DMAX
- Country: Italy
- Broadcast area: Italy San Marino Vatican City Switzerland

Programming
- Languages: Italian English
- Picture format: 1080i HDTV

Ownership
- Owner: Warner Bros. Discovery EMEA
- Sister channels: Nove Discovery Discovery Turbo Food Network Frisbee Giallo HGTV K2 Real Time

History
- Launched: 10 November 2011; 14 years ago

Links
- Website: dmax.it

Availability

Terrestrial
- Digital terrestrial television: Channel 52 (HD)

Streaming media
- Discovery+: DMAX HD

= DMAX (Italian TV channel) =

DMAX is a thematic network television owned by Warner Bros.

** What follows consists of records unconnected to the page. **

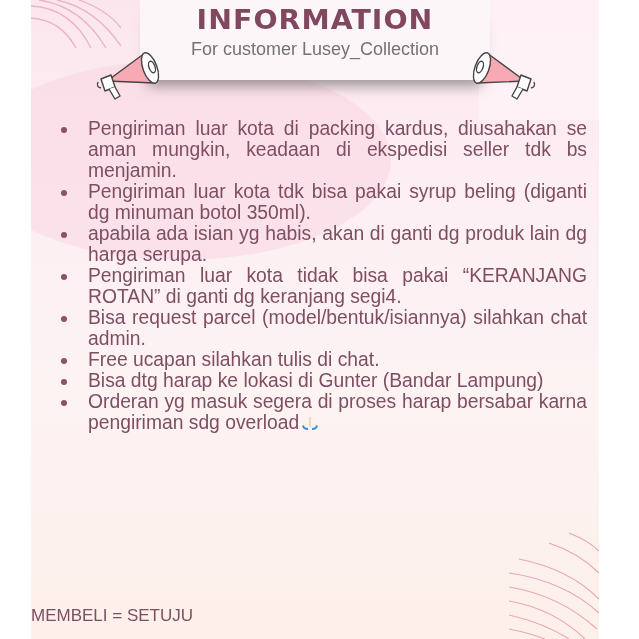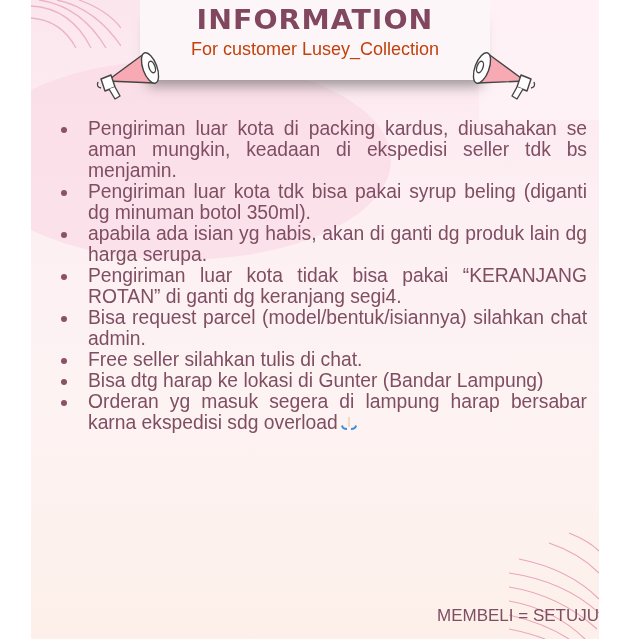--- a/index.html
+++ b/index.html
@@ -81,7 +81,7 @@
       text-align: center;
       font-family: "Liberation Sans", sans-serif;
       font-size: 18px;
-      color: #c2410c;
+      color: #737373;
     }
     .megaphone {
       position: absolute;

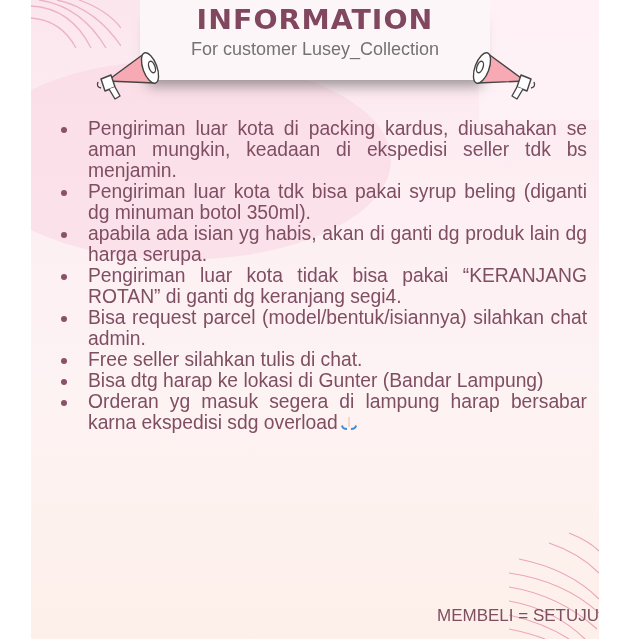--- a/index.html
+++ b/index.html
@@ -202,7 +202,7 @@
       <li><span class="bullet"></span><span>apabila ada isian yg habis, akan di ganti dg produk lain dg harga serupa.</span></li>
       <li><span class="bullet"></span><span>Pengiriman luar kota tidak bisa pakai “KERANJANG ROTAN” di ganti dg keranjang segi4.</span></li>
       <li><span class="bullet"></span><span>Bisa request parcel (model/bentuk/isiannya) silahkan chat admin.</span></li>
-      <li><span class="bullet"></span><span>Free seller silahkan tulis di chat.</span></li>
+      <li><span class="bullet"></span><span>Free ucapan silahkan tulis di chat.</span></li>
       <li><span class="bullet"></span><span>Bisa dtg harap ke lokasi di Gunter (Bandar Lampung)</span></li>
       <li><span class="bullet"></span><span>Orderan yg masuk segera di lampung harap bersabar karna ekspedisi sdg overload</span><svg class="emoji-pray" viewBox="0 0 18 14">
             <path d="M8 0 L8 10 L10 10 L10 0 Z" fill="#f3d9c4"></path>

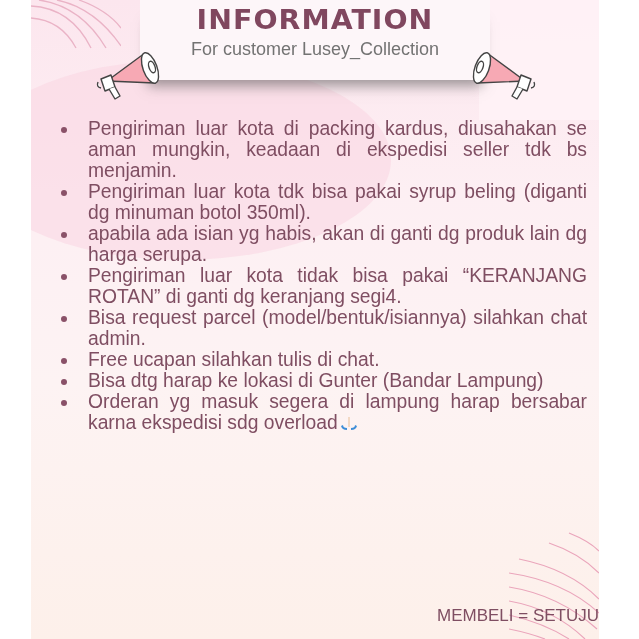--- a/index.html
+++ b/index.html
@@ -204,7 +204,7 @@
       <li><span class="bullet"></span><span>Bisa request parcel (model/bentuk/isiannya) silahkan chat admin.</span></li>
       <li><span class="bullet"></span><span>Free ucapan silahkan tulis di chat.</span></li>
       <li><span class="bullet"></span><span>Bisa dtg harap ke lokasi di Gunter (Bandar Lampung)</span></li>
-      <li><span class="bullet"></span><span>Orderan yg masuk segera di lampung harap bersabar karna ekspedisi sdg overload</span><svg class="emoji-pray" viewBox="0 0 18 14">
+      <li><span class="bullet"></span><span>Orderan yg masuk segera di proses harap bersabar karna pengiriman sdg overload</span><svg class="emoji-pray" viewBox="0 0 18 14">
             <path d="M8 0 L8 10 L10 10 L10 0 Z" fill="#f3d9c4"></path>
             <path d="M1 9 Q2 13 7 13 L7 11 Q3 11 3 8 Z" fill="#3e8ed8"></path>
             <path d="M17 9 Q16 13 11 13 L11 11 Q15 11 15 8 Z" fill="#3e8ed8"></path>

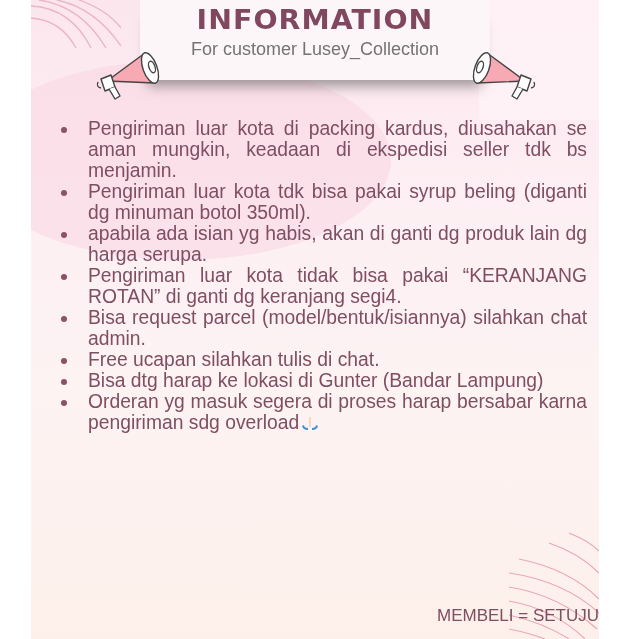--- a/index.html
+++ b/index.html
@@ -132,7 +132,7 @@
       left: 0;
       top: 606px;
       width: 100%;
-      text-align: right;
+      text-align: left;
       font-family: "Liberation Sans", sans-serif;
       font-size: 17px;
       color: #7f4e62;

Discovery, created in 2011 as Discovery Communications' second free-to-air channel, after Real Time. Since launch, Laura Carafoli has directed the channel; she also directed Real Time since 2010.

It is the first factual-entertainment channel for a male audience in Italy. Programming largely consists of factual and reality content, as well as some sports.

==History==
The Italian version of the channel began its broadcasting at 6:45 pm on 10 November 2011 with the show Destroyed in Seconds; before its launch, the channel aired a loop of promos on its LCN (52).

On 13 September 2012, DMAX unveiled its autumn 2012 programming season, with the introduction of a new slogan (Lo guardi, lo vivi; "You watch, you live"), a reface designed by Harriman Steel in London and the first two Italian productions, Football Hooligans and Milano City Tattoo. DMAX also unveiled a new website featuring catch-up functionalities and previews of upcoming programs. On 17 December 2012, DMAX launched on Tivùsat channel 28. By then, the channel's share stabilized at 1%.

The success of the channel was because Discovery aimed to conquer the 20-49 male demographic. In 2013, DMAX was the fastest-growing television channel in Italy; which also included the acquisition of television rights to the 2014 Six Nations Championship in order to attract more viewers. The mix of reality shows, featuring an "ironic and a little exaggerated tone", as well as its "rhythmic and modern language", captured a predominantly young demographic. The channel also gave Gabriele Rubini, alias Chef Rubio, his claim to fame, with the on-the-road cooking show Unti e bisunti. By March 2014, its Facebook account had over 500,000 followers. On 9 April, DMAX moved to channel 136 on Sky, launching the +1 timeshift on channel 137.

On 6 February 2015, DMAX added the Discovery symbol to its screen bug, in an attempt at unifying its portfolio of free-to-air channels.

On 4 January 2016, it aired a scripted TV series for the first time, Z Nation, marking its premiere on free-to-air television. The series aired on Monday nights.

On 2 May 2016, DMAX unveiled a new identity and the slogan "In ogni uomo, c'è un maschio DMAX" (in each man, there's a DMAX male). During the summer, it held a promotional campaign to find the "real DMAX male" in Monza, and in the beaches of Romagna, Salento and Naples.

On 1 March 2019, DMAX HD and DMAX +1 also became visible on Tivùsat at LCNs 28 and 128, respectively, replacing the SD version. On 13 March 2019, the SD version definitively closed on satellite, as well as on Sky Italia. From 9 April, DMAX, together with the other free channels of the group, became available in high-definition streaming on Dplay.

On 1 December 2020, DMAX +1 was shut down. It covered all Six Nations matches until 2021.

On 8 March 2022, DMAX closed its SD feed, which was replaced by the HD feed, as part of an Italian decision to convert most national channels (RAI, Mediaset, La7 and Discovery Italia) to high definition, while switching its encoding from MPEG-2 to MPEG-4.

On 26 March 2024, WWE's official commentators for the network, Michele Posa and Luca Franchini announce that for the first time in 30 years Wrestlemania will be available on a free-to-pay channel in Italy in prime time on Saturday 13 and Sunday 14.

From December 2025, the channel was added to DAZN Italia, as part of an agreement with Warner Bros. Discovery.

The channel is expected to move soon to LCN 37, with the former slot being used for a possible CNN Italia with Antenna Group.